Rep. Hoyer: Federal workers should not expect pay increases in 2013
Minority Whip Steny Hoyer (D-Md.) said Tuesday that federal workers were unlikely to see an increase in federal pay in 2013, despite President Obama’s order that would have granted employees a half percentage point pay raise at the end of March.
Hoyer told reporters chances were “probably pretty good” that federal pay would remain frozen after House Republicans included an extension of the federal pay freeze in continuing resolution up for a vote Wednesday. That bill would fund the government for the remainder of the fiscal year.
{mosads}”I think as a practical matter, I think it’s going to hold for the balance of the fiscal year,” Hoyer told reporters.
Hoyer — who hails from a suburban Maryland congressional district heavy with federal employees — also said that even if the pay raise were approved, the increase was not large enough to keep up with the increasing cost of living.
“We only have six months left to go, so in effect they’re getting a quarter percent raise — not raise, cost of living adjustment,” Hoyer said. “Obviously the cost of living is substantially above that, which means they are getting a net decrease.”
House Republicans voted last month to approve a stand-alone bill that would have frozen pay for the remainder of the fiscal year, although that vote was largely ceremonial as the bill is thought to have little chance in the Democratic-controlled Senate. But the White House’s statement objecting to the legislation did not include a veto threat — a sign that President Obama does not consider a federal wage increase a crucial part of a deal to keep the government funded.
Still, Obama has pushed for an increase in federal wages. In addition to the half-point increase set for this fiscal year, the president has also proposed a one percent increase for the 2014 fiscal year.
“This modest pay increase will help ensure that the government remains competitive in attracting and retaining the nation’s best and brightest individuals for public service,” the Office of Management and Budget said in a statement.
But the president’s proposal has earned him criticism from both sides of the aisle. Federal workers unions have complained that the president has not done enough to help workers who have seen stagnant wages since 2011.

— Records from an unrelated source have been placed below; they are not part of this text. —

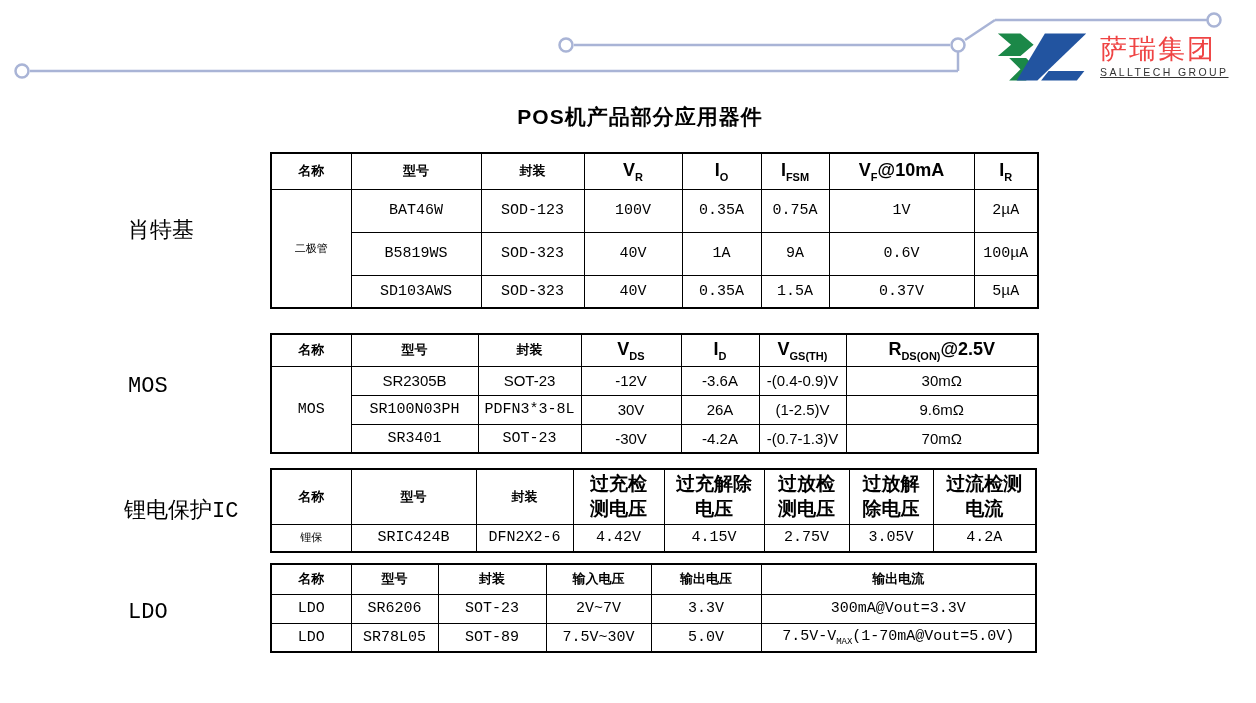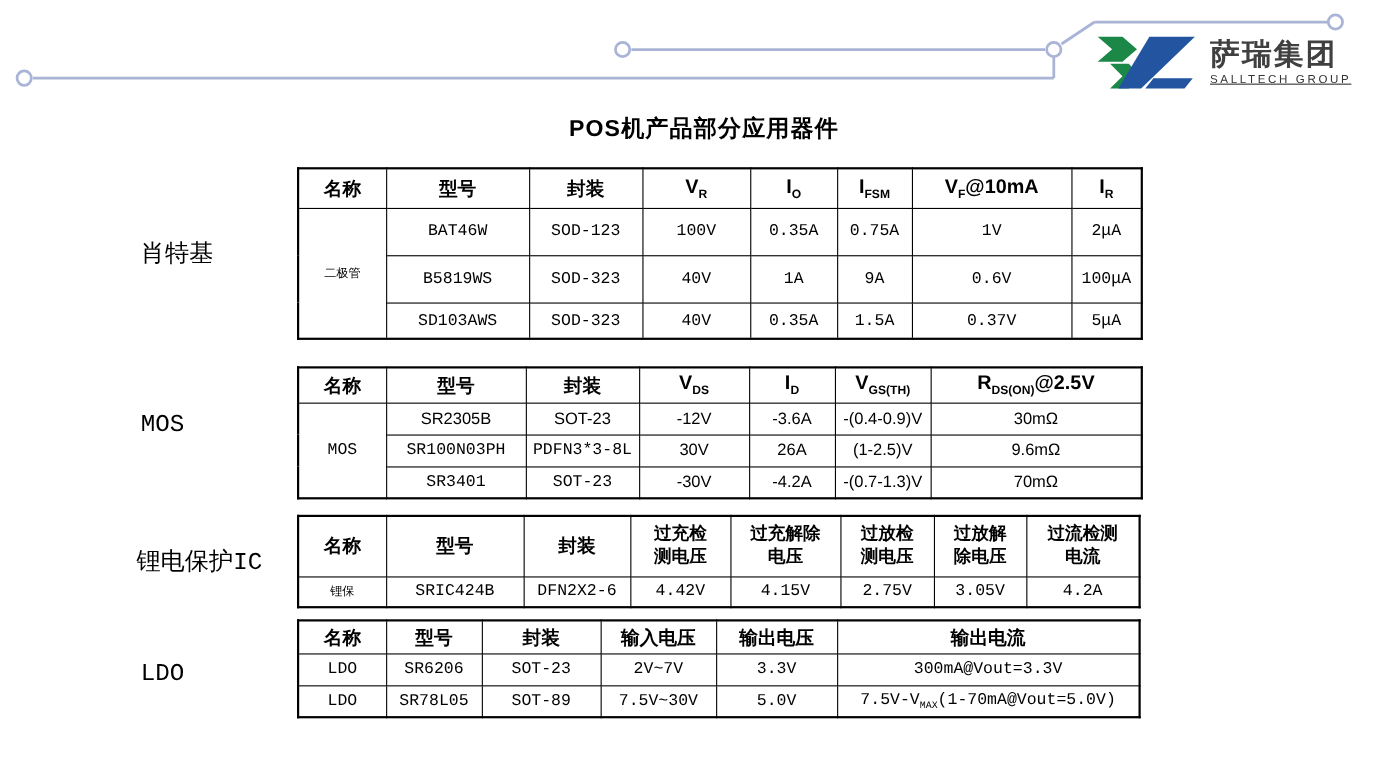"萨瑞集团" .logo-name { color: #404040 -> #ef4444; font-weight: bold -> normal }
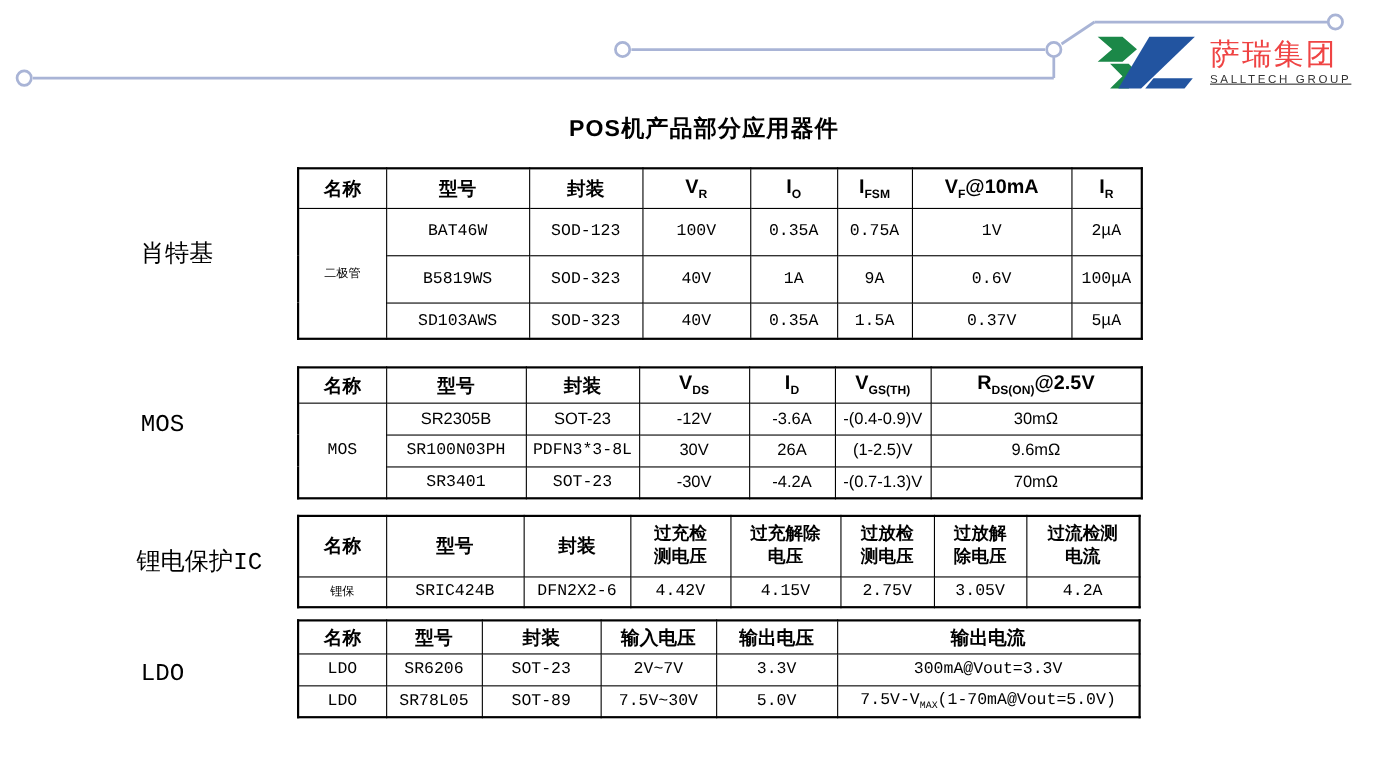"名称" .h-cjk { font-size: 17px -> 13px }
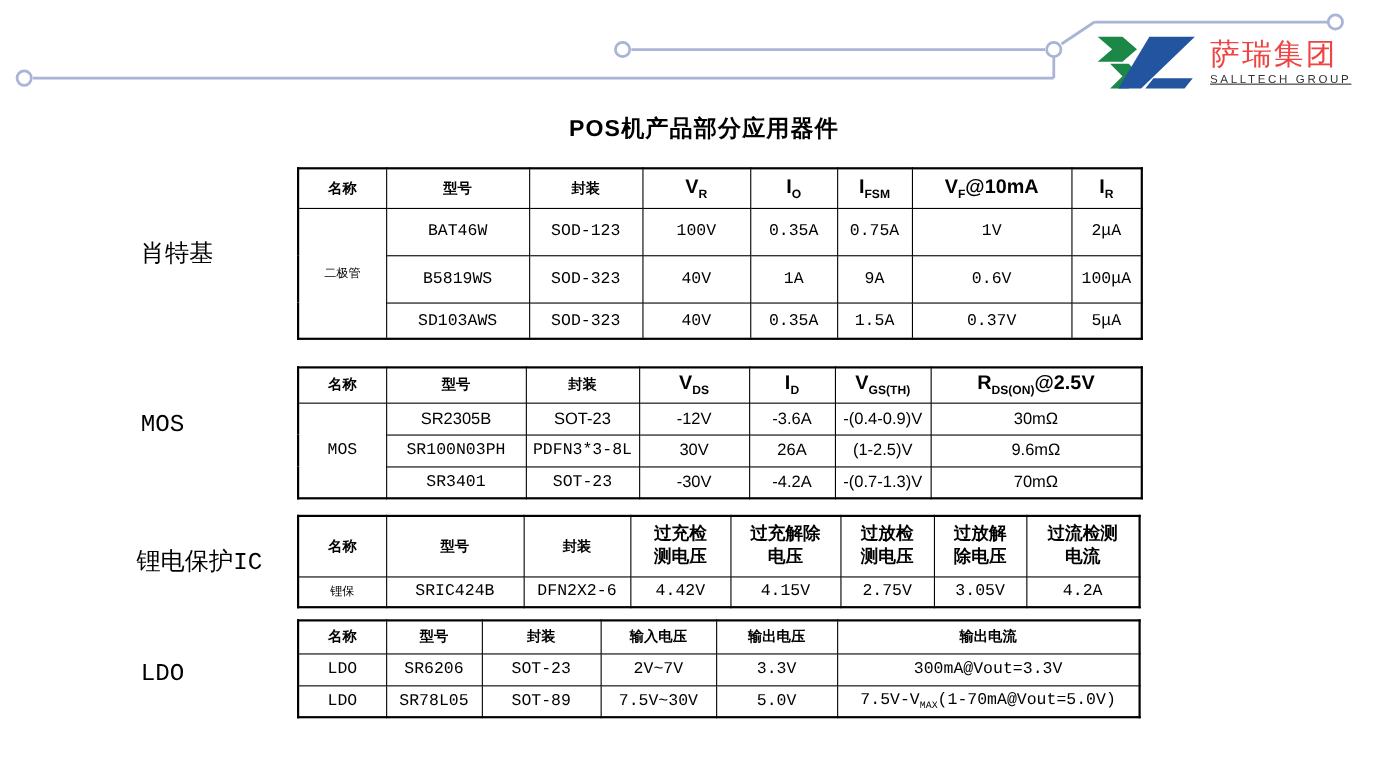"过充检" .h-two { font-size: 16px -> 19px }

“It is not enough to allow federal employees to make up lost ground from two-plus years of frozen pay. It is not enough to allow workers, most of whom earn very modest salaries ranging from $24,000 to $70,000, to maintain living standards. And it is not enough to send a message with any kind of clarity that the administration values the federal workforce and doesn’t believe it should continue to bear an enormously disproportionate share of deficit reduction,” David Cox Sr., the president of the American Federation of Government Employees (AFGE), said in a statement.
Republicans, meanwhile, have said that federal workers should continue to contribute to reducing government expenses.
In a statement in January, House Oversight Committee Chairman Darrell Issa (R-Calif.) characterized Obama’s push for a pay increase as “not necessary to retain talented employees and just wastes taxpayer money.”
“Federal employees have continued to receive promotions and within-grade pay increases over the past few years of the supposed ‘pay freeze,’ and voluntary separations from the federal government are near all-time lows,” he said.